Magee apologises to Cloyne abuse victims

The former Bishop of Cloyne, John Magee, has issued a statement in which he sincerely apologises to all those who were abused by priests in the diocese.

Bishop Magee said that he now realised he should have taken a much firmer role in ensuring church procedures on reporting abuse were implemented.

The 74-year-old said he accepts the view that the primary responsibility for ther failure to follow correct procedures lies with him.

The statement from Bishop John Magee makes no reference to a complaint of inappropriate behaviour made directly against him.

The judge-led investigation into his inadequate attempts to deal with abusive clerics launched a withering attack on the former Bishop of Cloyne in Co Cork for attempting to blame subordinates for his failures.

“It is a remarkable fact that Bishop Magee took little or no active interest in the management of clerical child sexual abuse cases until 2008,” the 400-page report found.

The inquiry – headed by Judge Yvonne Murphy, who in 2009 exposed a damning catalogue of failures in the Dublin Archdiocese – found the Catholic hierarchy in Cloyne was resisting church policy 12 years after a framework document on child protection was adopted in 1996.

John Magee stood down from day-to-day duties in March 2009 and resigned a year later.

The inquiry found Bishop Magee ignored the report of an indepedent expert drafted in to Cloyne in 2003, who warned the diocese was not following rules on child sex abuse allegations.

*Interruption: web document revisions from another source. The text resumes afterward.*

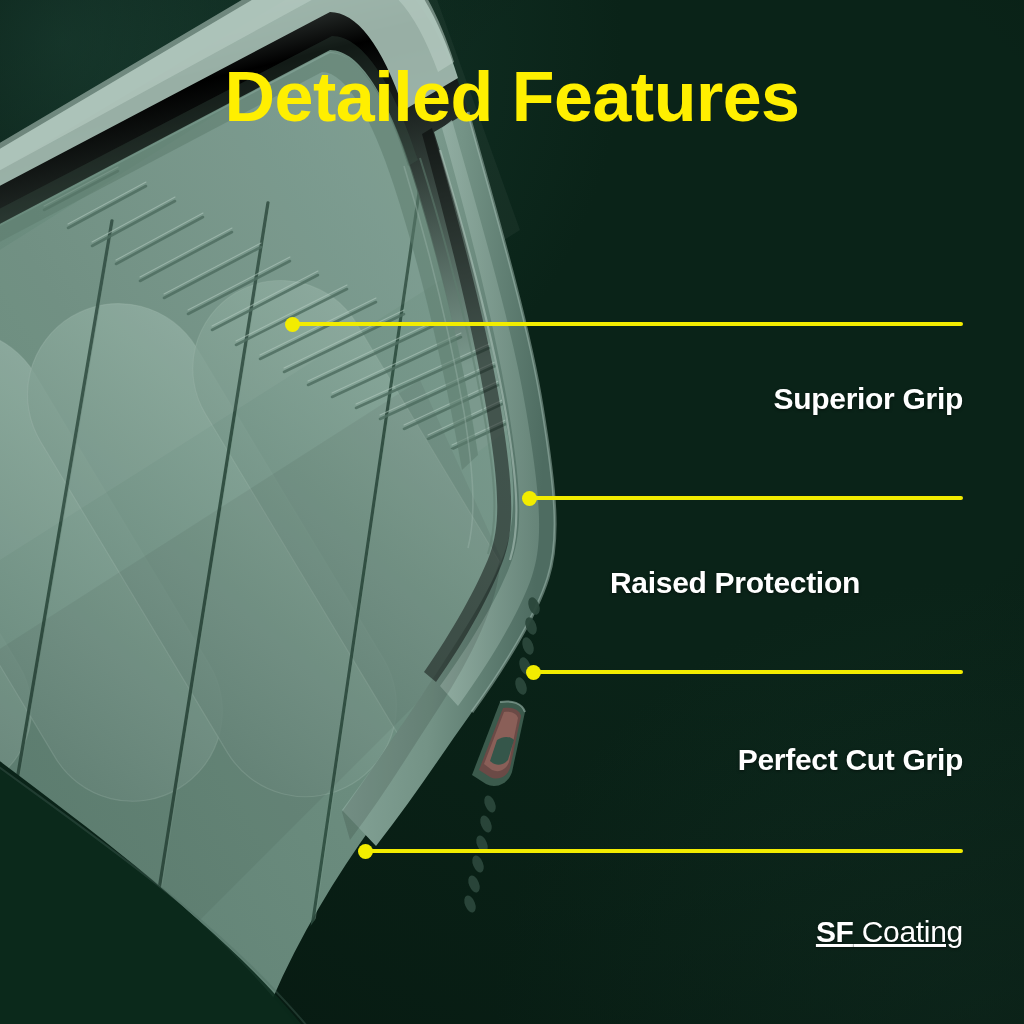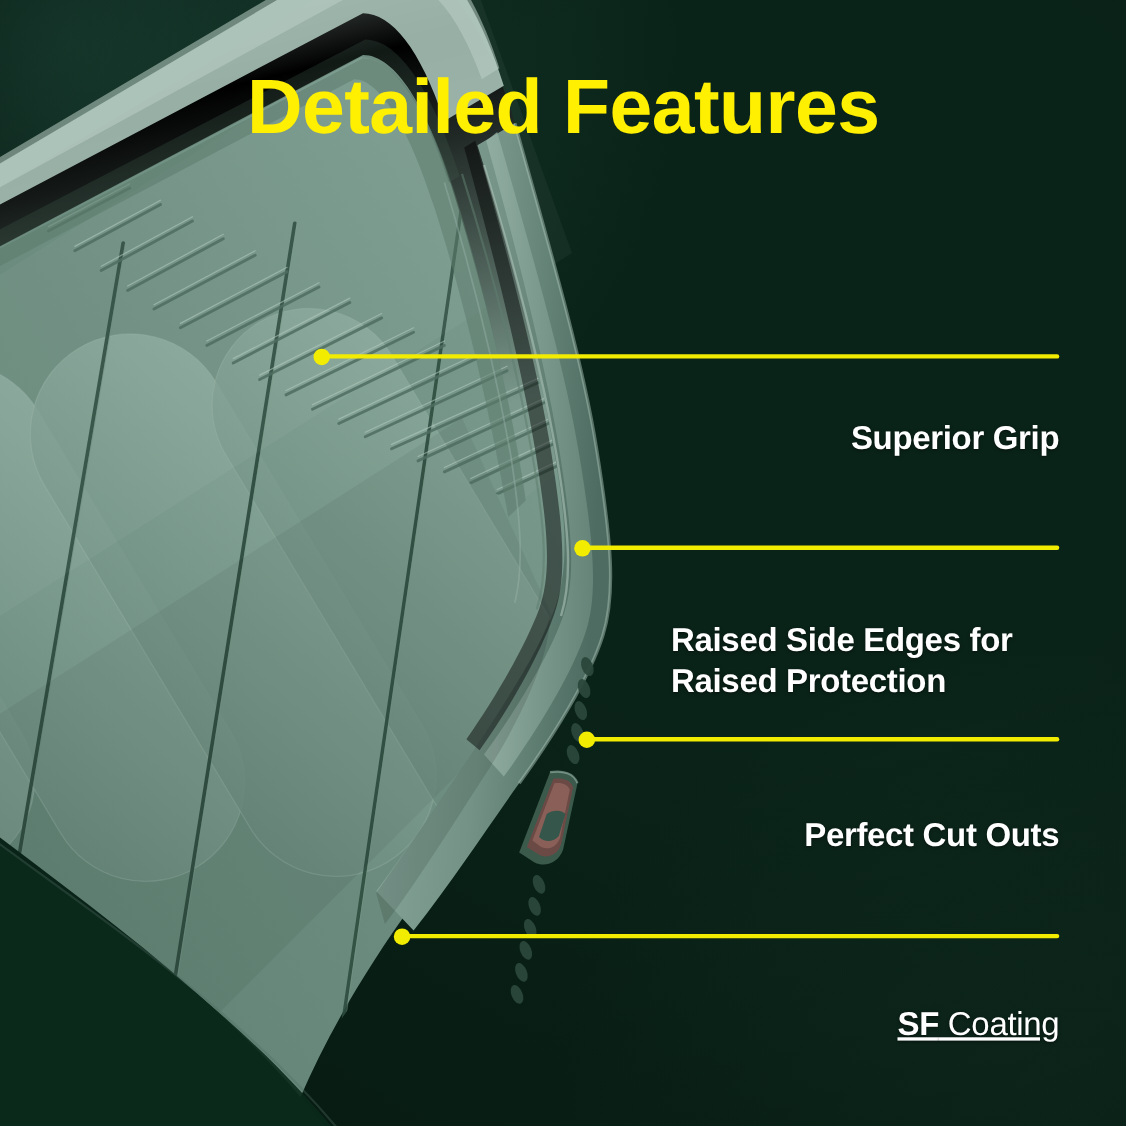--- a/index.html
+++ b/index.html
@@ -352,29 +352,28 @@
   <div class="callout">
     <div class="c-line" style="left:292px; top:322px; width:671px;"></div>
     <div class="c-dot" style="left:285px; top:317px;"></div>
     <div class="c-text right" style="left:463px; top:337px; width:500px;">Superior Grip</div>
   </div>
 
   <div class="callout">
     <div class="c-line" style="left:529px; top:496px; width:434px;"></div>
     <div class="c-dot" style="left:522px; top:491px;"></div>
     <div class="c-text left" style="left:610px; top:521px;">
-      <div>Raised Side Edges for</div>
       <div>Raised Protection</div>
     </div>
   </div>
 
   <div class="callout">
     <div class="c-line" style="left:533px; top:670px; width:430px;"></div>
     <div class="c-dot" style="left:526px; top:665px;"></div>
-    <div class="c-text right" style="left:463px; top:698px; width:500px;">Perfect Cut Outs</div>
+    <div class="c-text right" style="left:463px; top:698px; width:500px;">Perfect Cut Grip</div>
   </div>
 
   <div class="callout">
     <div class="c-line" style="left:365px; top:849px; width:598px;"></div>
     <div class="c-dot" style="left:358px; top:844px;"></div>
     <div class="c-text right" style="left:463px; top:870px; width:500px;text-decoration:underline;"><span>SF</span><span class="reg"> Coating</span></div>
   </div>
 
 </div>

Bishop Magee initially told the commission he did not see the report until five years after it was completed, but later said he was mistaken and did see it at the time it was produced in 2004.

The commission said: “Clearly, he did not read it then or, if he did, he did not take its message on board or he chose to ignore it.”

The report notes the bishop told the children’s minister in 2005 that Church guidelines were fully in place and being fully complied with.

The commission said if he had read the 2004 internal report or checked with his second-in-command Monsignor Denis O’Callaghan, he would have known this was not the case.

Later, in January 2007, he told the Health Service Exectuive (HSE) the diocese reported any complaints to the HSE or the gardaí.

“This was not true,” the commission states.

The commission said the failure by both Bishop Magee and Monsignor O’Callaghan to read and take heed of the internal 2004 report was “quite extraordinary”.

The report found that in a number of cases where Church authorities were made aware of alleged abuse, they made no attempt to find out if there were other suspected victims and did not report many incidents to the gardai.

The report states the greatest failure in the scandal was that Cloyne authorities did not report all allegations to the gardai.

The commission dismissed a defence by Bishop Magee that he was shocked that Church guidelines were not adhered to and his insistence that he fully backed them.

“It became clear during the course of this investigation that Bishop Magee had, to a certain extent, detached himself from the day-to-day management of child sexual abuse cases,” the report states.

“Bishop Magee was the head of the diocese and cannot avoid his reponsibility by blaming subordinates whom he wholly failed to supervise.”